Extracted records
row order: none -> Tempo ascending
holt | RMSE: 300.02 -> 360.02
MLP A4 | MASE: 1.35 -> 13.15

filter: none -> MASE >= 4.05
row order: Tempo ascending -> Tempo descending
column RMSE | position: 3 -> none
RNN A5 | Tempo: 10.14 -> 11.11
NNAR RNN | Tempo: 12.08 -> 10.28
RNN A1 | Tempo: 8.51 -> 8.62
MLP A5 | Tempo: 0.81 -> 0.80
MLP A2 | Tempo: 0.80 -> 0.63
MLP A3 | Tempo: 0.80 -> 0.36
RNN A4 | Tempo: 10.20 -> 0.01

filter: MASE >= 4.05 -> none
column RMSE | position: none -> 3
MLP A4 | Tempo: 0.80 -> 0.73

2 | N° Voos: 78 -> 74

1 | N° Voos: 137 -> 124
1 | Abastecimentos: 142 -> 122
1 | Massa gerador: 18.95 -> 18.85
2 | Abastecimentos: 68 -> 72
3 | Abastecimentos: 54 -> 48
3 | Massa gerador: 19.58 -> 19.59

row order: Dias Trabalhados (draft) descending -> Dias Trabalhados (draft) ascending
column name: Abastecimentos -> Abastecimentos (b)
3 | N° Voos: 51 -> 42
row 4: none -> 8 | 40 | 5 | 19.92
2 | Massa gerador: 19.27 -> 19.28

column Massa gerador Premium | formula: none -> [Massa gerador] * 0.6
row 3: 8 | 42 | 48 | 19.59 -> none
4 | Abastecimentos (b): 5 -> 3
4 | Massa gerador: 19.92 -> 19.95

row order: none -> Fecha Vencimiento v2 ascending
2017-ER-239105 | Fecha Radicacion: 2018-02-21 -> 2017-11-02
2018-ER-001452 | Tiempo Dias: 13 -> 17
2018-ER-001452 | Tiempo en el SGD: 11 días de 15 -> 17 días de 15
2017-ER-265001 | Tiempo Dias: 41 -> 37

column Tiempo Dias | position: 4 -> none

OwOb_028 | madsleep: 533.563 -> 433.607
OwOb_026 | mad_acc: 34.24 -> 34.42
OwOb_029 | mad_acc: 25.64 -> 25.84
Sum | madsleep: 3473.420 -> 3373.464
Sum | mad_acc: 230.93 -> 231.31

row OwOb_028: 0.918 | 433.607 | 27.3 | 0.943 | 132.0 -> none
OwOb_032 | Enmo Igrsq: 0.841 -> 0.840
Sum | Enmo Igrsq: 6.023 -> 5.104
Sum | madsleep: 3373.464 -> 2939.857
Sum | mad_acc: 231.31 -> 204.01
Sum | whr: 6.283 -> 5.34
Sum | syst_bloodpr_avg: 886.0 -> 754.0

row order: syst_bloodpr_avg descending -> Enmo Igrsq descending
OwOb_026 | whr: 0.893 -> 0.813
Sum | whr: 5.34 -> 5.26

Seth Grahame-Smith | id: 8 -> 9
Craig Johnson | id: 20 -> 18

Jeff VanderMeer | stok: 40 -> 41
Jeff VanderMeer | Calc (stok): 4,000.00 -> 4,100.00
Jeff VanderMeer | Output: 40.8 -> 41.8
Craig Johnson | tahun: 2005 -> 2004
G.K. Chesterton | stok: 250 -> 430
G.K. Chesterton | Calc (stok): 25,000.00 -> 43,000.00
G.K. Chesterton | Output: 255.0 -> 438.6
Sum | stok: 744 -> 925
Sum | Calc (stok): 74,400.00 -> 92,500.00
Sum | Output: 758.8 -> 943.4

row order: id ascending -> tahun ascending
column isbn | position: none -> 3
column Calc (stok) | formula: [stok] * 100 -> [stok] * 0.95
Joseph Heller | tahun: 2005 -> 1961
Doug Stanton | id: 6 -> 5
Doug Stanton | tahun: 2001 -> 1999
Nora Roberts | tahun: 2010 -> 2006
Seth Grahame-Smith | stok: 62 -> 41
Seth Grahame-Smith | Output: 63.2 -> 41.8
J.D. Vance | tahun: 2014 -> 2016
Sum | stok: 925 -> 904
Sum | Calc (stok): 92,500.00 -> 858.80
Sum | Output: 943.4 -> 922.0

**REQUIRED WORK**:
Each line above should be copied exactly, with no line missing.

**SOLUTION**:
row order: none -> Tempo ascending
holt | RMSE: 300.02 -> 360.02
MLP A4 | MASE: 1.35 -> 13.15

filter: none -> MASE >= 4.05
row order: Tempo ascending -> Tempo descending
column RMSE | position: 3 -> none
RNN A5 | Tempo: 10.14 -> 11.11
NNAR RNN | Tempo: 12.08 -> 10.28
RNN A1 | Tempo: 8.51 -> 8.62
MLP A5 | Tempo: 0.81 -> 0.80
MLP A2 | Tempo: 0.80 -> 0.63
MLP A3 | Tempo: 0.80 -> 0.36
RNN A4 | Tempo: 10.20 -> 0.01

filter: MASE >= 4.05 -> none
column RMSE | position: none -> 3
MLP A4 | Tempo: 0.80 -> 0.73

2 | N° Voos: 78 -> 74

1 | N° Voos: 137 -> 124
1 | Abastecimentos: 142 -> 122
1 | Massa gerador: 18.95 -> 18.85
2 | Abastecimentos: 68 -> 72
3 | Abastecimentos: 54 -> 48
3 | Massa gerador: 19.58 -> 19.59

row order: Dias Trabalhados (draft) descending -> Dias Trabalhados (draft) ascending
column name: Abastecimentos -> Abastecimentos (b)
3 | N° Voos: 51 -> 42
row 4: none -> 8 | 40 | 5 | 19.92
2 | Massa gerador: 19.27 -> 19.28

column Massa gerador Premium | formula: none -> [Massa gerador] * 0.6
row 3: 8 | 42 | 48 | 19.59 -> none
4 | Abastecimentos (b): 5 -> 3
4 | Massa gerador: 19.92 -> 19.95

row order: none -> Fecha Vencimiento v2 ascending
2017-ER-239105 | Fecha Radicacion: 2018-02-21 -> 2017-11-02
2018-ER-001452 | Tiempo Dias: 13 -> 17
2018-ER-001452 | Tiempo en el SGD: 11 días de 15 -> 17 días de 15
2017-ER-265001 | Tiempo Dias: 41 -> 37

column Tiempo Dias | position: 4 -> none

OwOb_028 | madsleep: 533.563 -> 433.607
OwOb_026 | mad_acc: 34.24 -> 34.42
OwOb_029 | mad_acc: 25.64 -> 25.84
Sum | madsleep: 3473.420 -> 3373.464
Sum | mad_acc: 230.93 -> 231.31

row OwOb_028: 0.918 | 433.607 | 27.3 | 0.943 | 132.0 -> none
OwOb_032 | Enmo Igrsq: 0.841 -> 0.840
Sum | Enmo Igrsq: 6.023 -> 5.104
Sum | madsleep: 3373.464 -> 2939.857
Sum | mad_acc: 231.31 -> 204.01
Sum | whr: 6.283 -> 5.34
Sum | syst_bloodpr_avg: 886.0 -> 754.0

row order: syst_bloodpr_avg descending -> Enmo Igrsq descending
OwOb_026 | whr: 0.893 -> 0.813
Sum | whr: 5.34 -> 5.26

Seth Grahame-Smith | id: 8 -> 9
Craig Johnson | id: 20 -> 18

Jeff VanderMeer | stok: 40 -> 41
Jeff VanderMeer | Calc (stok): 4,000.00 -> 4,100.00
Jeff VanderMeer | Output: 40.8 -> 41.8
Craig Johnson | tahun: 2005 -> 2004
G.K. Chesterton | stok: 250 -> 430
G.K. Chesterton | Calc (stok): 25,000.00 -> 43,000.00
G.K. Chesterton | Output: 255.0 -> 438.6
Sum | stok: 744 -> 925
Sum | Calc (stok): 74,400.00 -> 92,500.00
Sum | Output: 758.8 -> 943.4

row order: id ascending -> tahun ascending
column isbn | position: none -> 3
column Calc (stok) | formula: [stok] * 100 -> [stok] * 0.95
Joseph Heller | tahun: 2005 -> 1961
Doug Stanton | id: 6 -> 5
Doug Stanton | tahun: 2001 -> 1999
Nora Roberts | tahun: 2010 -> 2006
Seth Grahame-Smith | stok: 62 -> 41
Seth Grahame-Smith | Output: 63.2 -> 41.8
J.D. Vance | tahun: 2014 -> 2016
Sum | stok: 925 -> 904
Sum | Calc (stok): 92,500.00 -> 858.80
Sum | Output: 943.4 -> 922.0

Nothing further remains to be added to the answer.